Data extracted from a collection:
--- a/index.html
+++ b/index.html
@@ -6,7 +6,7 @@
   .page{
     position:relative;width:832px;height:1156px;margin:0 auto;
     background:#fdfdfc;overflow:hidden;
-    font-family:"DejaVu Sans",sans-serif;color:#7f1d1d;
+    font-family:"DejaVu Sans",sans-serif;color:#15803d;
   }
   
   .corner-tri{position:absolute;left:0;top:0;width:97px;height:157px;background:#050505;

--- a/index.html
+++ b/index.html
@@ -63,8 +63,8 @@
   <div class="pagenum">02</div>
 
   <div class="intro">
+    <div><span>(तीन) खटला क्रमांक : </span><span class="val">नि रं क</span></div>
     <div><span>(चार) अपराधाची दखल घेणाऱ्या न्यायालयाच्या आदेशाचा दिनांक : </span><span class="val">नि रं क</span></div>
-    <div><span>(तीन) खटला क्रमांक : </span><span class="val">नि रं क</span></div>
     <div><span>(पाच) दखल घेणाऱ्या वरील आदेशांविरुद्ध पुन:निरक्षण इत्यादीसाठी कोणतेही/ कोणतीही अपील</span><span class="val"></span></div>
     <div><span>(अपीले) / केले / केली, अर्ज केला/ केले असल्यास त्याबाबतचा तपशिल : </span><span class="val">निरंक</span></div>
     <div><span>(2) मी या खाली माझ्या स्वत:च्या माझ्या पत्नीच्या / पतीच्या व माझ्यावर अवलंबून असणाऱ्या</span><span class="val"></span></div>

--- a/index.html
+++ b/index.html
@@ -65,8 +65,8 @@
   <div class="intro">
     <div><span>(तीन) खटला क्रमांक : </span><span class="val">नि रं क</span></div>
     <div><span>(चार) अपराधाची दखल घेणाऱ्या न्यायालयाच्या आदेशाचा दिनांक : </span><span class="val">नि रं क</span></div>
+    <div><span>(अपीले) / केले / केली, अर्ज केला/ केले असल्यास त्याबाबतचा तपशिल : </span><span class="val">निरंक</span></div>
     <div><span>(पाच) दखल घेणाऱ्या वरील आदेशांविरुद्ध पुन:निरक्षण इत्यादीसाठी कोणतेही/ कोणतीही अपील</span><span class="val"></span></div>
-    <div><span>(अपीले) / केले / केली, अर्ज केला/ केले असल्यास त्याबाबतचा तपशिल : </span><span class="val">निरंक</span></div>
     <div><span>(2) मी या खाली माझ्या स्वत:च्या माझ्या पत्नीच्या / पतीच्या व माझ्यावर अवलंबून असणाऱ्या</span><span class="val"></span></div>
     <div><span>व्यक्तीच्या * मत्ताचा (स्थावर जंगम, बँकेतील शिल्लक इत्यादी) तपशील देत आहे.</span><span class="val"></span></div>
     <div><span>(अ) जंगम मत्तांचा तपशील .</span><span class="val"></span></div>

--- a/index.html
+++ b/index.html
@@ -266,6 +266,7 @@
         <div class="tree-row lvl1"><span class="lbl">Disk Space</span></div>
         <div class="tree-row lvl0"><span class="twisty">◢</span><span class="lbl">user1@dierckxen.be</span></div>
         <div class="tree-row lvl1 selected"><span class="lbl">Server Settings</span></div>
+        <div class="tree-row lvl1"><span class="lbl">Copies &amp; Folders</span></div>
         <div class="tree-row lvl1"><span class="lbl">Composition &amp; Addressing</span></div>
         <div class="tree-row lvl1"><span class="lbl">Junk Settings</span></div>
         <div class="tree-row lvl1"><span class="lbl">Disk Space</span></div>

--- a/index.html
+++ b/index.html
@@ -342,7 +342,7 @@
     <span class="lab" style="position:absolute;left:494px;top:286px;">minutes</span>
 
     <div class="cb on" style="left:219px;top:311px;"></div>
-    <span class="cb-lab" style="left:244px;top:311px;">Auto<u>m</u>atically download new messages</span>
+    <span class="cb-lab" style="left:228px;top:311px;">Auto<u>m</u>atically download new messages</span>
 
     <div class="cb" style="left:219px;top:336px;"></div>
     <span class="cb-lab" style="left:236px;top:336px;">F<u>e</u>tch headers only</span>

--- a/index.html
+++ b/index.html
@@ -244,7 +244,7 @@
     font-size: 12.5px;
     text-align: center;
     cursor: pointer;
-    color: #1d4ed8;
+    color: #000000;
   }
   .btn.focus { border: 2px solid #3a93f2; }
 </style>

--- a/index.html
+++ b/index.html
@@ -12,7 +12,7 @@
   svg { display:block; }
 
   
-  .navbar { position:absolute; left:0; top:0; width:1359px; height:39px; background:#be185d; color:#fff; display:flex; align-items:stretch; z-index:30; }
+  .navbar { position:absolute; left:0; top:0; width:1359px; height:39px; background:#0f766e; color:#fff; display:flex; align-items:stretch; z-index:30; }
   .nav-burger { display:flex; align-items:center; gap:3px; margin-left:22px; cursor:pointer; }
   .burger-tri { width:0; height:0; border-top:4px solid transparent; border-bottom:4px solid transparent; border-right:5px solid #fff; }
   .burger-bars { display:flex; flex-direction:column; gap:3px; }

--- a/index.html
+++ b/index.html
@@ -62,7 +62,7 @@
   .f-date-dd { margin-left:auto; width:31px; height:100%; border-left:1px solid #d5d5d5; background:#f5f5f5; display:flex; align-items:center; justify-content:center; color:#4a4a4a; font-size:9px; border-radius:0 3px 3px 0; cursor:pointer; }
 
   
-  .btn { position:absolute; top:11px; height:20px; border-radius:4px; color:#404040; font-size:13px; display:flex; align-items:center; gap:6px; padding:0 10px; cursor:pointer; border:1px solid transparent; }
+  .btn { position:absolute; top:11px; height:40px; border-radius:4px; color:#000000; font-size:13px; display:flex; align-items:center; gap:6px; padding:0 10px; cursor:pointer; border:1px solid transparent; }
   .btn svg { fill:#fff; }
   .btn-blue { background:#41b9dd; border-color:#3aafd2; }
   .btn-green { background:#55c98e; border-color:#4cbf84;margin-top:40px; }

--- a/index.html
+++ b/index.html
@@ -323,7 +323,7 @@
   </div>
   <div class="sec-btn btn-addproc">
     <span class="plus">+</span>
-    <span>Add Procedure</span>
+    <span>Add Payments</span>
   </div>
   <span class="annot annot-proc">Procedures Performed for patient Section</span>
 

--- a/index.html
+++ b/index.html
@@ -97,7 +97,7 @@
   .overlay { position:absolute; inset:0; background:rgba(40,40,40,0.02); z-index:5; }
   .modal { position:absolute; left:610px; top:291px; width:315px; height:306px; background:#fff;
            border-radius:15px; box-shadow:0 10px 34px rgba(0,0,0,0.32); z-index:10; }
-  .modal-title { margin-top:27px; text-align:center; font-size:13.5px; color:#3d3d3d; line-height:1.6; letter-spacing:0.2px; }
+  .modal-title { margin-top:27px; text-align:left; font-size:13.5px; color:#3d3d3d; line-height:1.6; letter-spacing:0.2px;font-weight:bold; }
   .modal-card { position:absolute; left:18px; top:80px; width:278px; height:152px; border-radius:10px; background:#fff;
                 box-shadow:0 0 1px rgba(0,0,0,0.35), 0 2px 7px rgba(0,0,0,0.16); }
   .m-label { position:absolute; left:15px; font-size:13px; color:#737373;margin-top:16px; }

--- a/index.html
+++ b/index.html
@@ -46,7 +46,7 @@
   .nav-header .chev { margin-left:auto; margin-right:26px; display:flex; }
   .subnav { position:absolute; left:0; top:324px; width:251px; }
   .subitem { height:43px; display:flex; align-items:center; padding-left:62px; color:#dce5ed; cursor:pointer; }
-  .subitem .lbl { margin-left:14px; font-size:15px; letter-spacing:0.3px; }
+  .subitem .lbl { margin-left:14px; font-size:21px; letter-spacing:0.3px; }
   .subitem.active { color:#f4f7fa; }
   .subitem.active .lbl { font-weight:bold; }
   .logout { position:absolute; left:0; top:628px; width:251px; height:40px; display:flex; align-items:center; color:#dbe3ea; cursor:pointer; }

Try it →
Transcribe the records. Keep every word exactly as it stands.

Solved problem →
--- a/index.html
+++ b/index.html
@@ -6,7 +6,7 @@
   .page{
     position:relative;width:832px;height:1156px;margin:0 auto;
     background:#fdfdfc;overflow:hidden;
-    font-family:"DejaVu Sans",sans-serif;color:#7f1d1d;
+    font-family:"DejaVu Sans",sans-serif;color:#15803d;
   }
   
   .corner-tri{position:absolute;left:0;top:0;width:97px;height:157px;background:#050505;

--- a/index.html
+++ b/index.html
@@ -63,8 +63,8 @@
   <div class="pagenum">02</div>
 
   <div class="intro">
+    <div><span>(तीन) खटला क्रमांक : </span><span class="val">नि रं क</span></div>
     <div><span>(चार) अपराधाची दखल घेणाऱ्या न्यायालयाच्या आदेशाचा दिनांक : </span><span class="val">नि रं क</span></div>
-    <div><span>(तीन) खटला क्रमांक : </span><span class="val">नि रं क</span></div>
     <div><span>(पाच) दखल घेणाऱ्या वरील आदेशांविरुद्ध पुन:निरक्षण इत्यादीसाठी कोणतेही/ कोणतीही अपील</span><span class="val"></span></div>
     <div><span>(अपीले) / केले / केली, अर्ज केला/ केले असल्यास त्याबाबतचा तपशिल : </span><span class="val">निरंक</span></div>
     <div><span>(2) मी या खाली माझ्या स्वत:च्या माझ्या पत्नीच्या / पतीच्या व माझ्यावर अवलंबून असणाऱ्या</span><span class="val"></span></div>

--- a/index.html
+++ b/index.html
@@ -65,8 +65,8 @@
   <div class="intro">
     <div><span>(तीन) खटला क्रमांक : </span><span class="val">नि रं क</span></div>
     <div><span>(चार) अपराधाची दखल घेणाऱ्या न्यायालयाच्या आदेशाचा दिनांक : </span><span class="val">नि रं क</span></div>
+    <div><span>(अपीले) / केले / केली, अर्ज केला/ केले असल्यास त्याबाबतचा तपशिल : </span><span class="val">निरंक</span></div>
     <div><span>(पाच) दखल घेणाऱ्या वरील आदेशांविरुद्ध पुन:निरक्षण इत्यादीसाठी कोणतेही/ कोणतीही अपील</span><span class="val"></span></div>
-    <div><span>(अपीले) / केले / केली, अर्ज केला/ केले असल्यास त्याबाबतचा तपशिल : </span><span class="val">निरंक</span></div>
     <div><span>(2) मी या खाली माझ्या स्वत:च्या माझ्या पत्नीच्या / पतीच्या व माझ्यावर अवलंबून असणाऱ्या</span><span class="val"></span></div>
     <div><span>व्यक्तीच्या * मत्ताचा (स्थावर जंगम, बँकेतील शिल्लक इत्यादी) तपशील देत आहे.</span><span class="val"></span></div>
     <div><span>(अ) जंगम मत्तांचा तपशील .</span><span class="val"></span></div>

--- a/index.html
+++ b/index.html
@@ -266,6 +266,7 @@
         <div class="tree-row lvl1"><span class="lbl">Disk Space</span></div>
         <div class="tree-row lvl0"><span class="twisty">◢</span><span class="lbl">user1@dierckxen.be</span></div>
         <div class="tree-row lvl1 selected"><span class="lbl">Server Settings</span></div>
+        <div class="tree-row lvl1"><span class="lbl">Copies &amp; Folders</span></div>
         <div class="tree-row lvl1"><span class="lbl">Composition &amp; Addressing</span></div>
         <div class="tree-row lvl1"><span class="lbl">Junk Settings</span></div>
         <div class="tree-row lvl1"><span class="lbl">Disk Space</span></div>

--- a/index.html
+++ b/index.html
@@ -342,7 +342,7 @@
     <span class="lab" style="position:absolute;left:494px;top:286px;">minutes</span>
 
     <div class="cb on" style="left:219px;top:311px;"></div>
-    <span class="cb-lab" style="left:244px;top:311px;">Auto<u>m</u>atically download new messages</span>
+    <span class="cb-lab" style="left:228px;top:311px;">Auto<u>m</u>atically download new messages</span>
 
     <div class="cb" style="left:219px;top:336px;"></div>
     <span class="cb-lab" style="left:236px;top:336px;">F<u>e</u>tch headers only</span>

--- a/index.html
+++ b/index.html
@@ -244,7 +244,7 @@
     font-size: 12.5px;
     text-align: center;
     cursor: pointer;
-    color: #1d4ed8;
+    color: #000000;
   }
   .btn.focus { border: 2px solid #3a93f2; }
 </style>

--- a/index.html
+++ b/index.html
@@ -12,7 +12,7 @@
   svg { display:block; }
 
   
-  .navbar { position:absolute; left:0; top:0; width:1359px; height:39px; background:#be185d; color:#fff; display:flex; align-items:stretch; z-index:30; }
+  .navbar { position:absolute; left:0; top:0; width:1359px; height:39px; background:#0f766e; color:#fff; display:flex; align-items:stretch; z-index:30; }
   .nav-burger { display:flex; align-items:center; gap:3px; margin-left:22px; cursor:pointer; }
   .burger-tri { width:0; height:0; border-top:4px solid transparent; border-bottom:4px solid transparent; border-right:5px solid #fff; }
   .burger-bars { display:flex; flex-direction:column; gap:3px; }

--- a/index.html
+++ b/index.html
@@ -62,7 +62,7 @@
   .f-date-dd { margin-left:auto; width:31px; height:100%; border-left:1px solid #d5d5d5; background:#f5f5f5; display:flex; align-items:center; justify-content:center; color:#4a4a4a; font-size:9px; border-radius:0 3px 3px 0; cursor:pointer; }
 
   
-  .btn { position:absolute; top:11px; height:20px; border-radius:4px; color:#404040; font-size:13px; display:flex; align-items:center; gap:6px; padding:0 10px; cursor:pointer; border:1px solid transparent; }
+  .btn { position:absolute; top:11px; height:40px; border-radius:4px; color:#000000; font-size:13px; display:flex; align-items:center; gap:6px; padding:0 10px; cursor:pointer; border:1px solid transparent; }
   .btn svg { fill:#fff; }
   .btn-blue { background:#41b9dd; border-color:#3aafd2; }
   .btn-green { background:#55c98e; border-color:#4cbf84;margin-top:40px; }

--- a/index.html
+++ b/index.html
@@ -323,7 +323,7 @@
   </div>
   <div class="sec-btn btn-addproc">
     <span class="plus">+</span>
-    <span>Add Procedure</span>
+    <span>Add Payments</span>
   </div>
   <span class="annot annot-proc">Procedures Performed for patient Section</span>
 

--- a/index.html
+++ b/index.html
@@ -97,7 +97,7 @@
   .overlay { position:absolute; inset:0; background:rgba(40,40,40,0.02); z-index:5; }
   .modal { position:absolute; left:610px; top:291px; width:315px; height:306px; background:#fff;
            border-radius:15px; box-shadow:0 10px 34px rgba(0,0,0,0.32); z-index:10; }
-  .modal-title { margin-top:27px; text-align:center; font-size:13.5px; color:#3d3d3d; line-height:1.6; letter-spacing:0.2px; }
+  .modal-title { margin-top:27px; text-align:left; font-size:13.5px; color:#3d3d3d; line-height:1.6; letter-spacing:0.2px;font-weight:bold; }
   .modal-card { position:absolute; left:18px; top:80px; width:278px; height:152px; border-radius:10px; background:#fff;
                 box-shadow:0 0 1px rgba(0,0,0,0.35), 0 2px 7px rgba(0,0,0,0.16); }
   .m-label { position:absolute; left:15px; font-size:13px; color:#737373;margin-top:16px; }

--- a/index.html
+++ b/index.html
@@ -46,7 +46,7 @@
   .nav-header .chev { margin-left:auto; margin-right:26px; display:flex; }
   .subnav { position:absolute; left:0; top:324px; width:251px; }
   .subitem { height:43px; display:flex; align-items:center; padding-left:62px; color:#dce5ed; cursor:pointer; }
-  .subitem .lbl { margin-left:14px; font-size:15px; letter-spacing:0.3px; }
+  .subitem .lbl { margin-left:14px; font-size:21px; letter-spacing:0.3px; }
   .subitem.active { color:#f4f7fa; }
   .subitem.active .lbl { font-weight:bold; }
   .logout { position:absolute; left:0; top:628px; width:251px; height:40px; display:flex; align-items:center; color:#dbe3ea; cursor:pointer; }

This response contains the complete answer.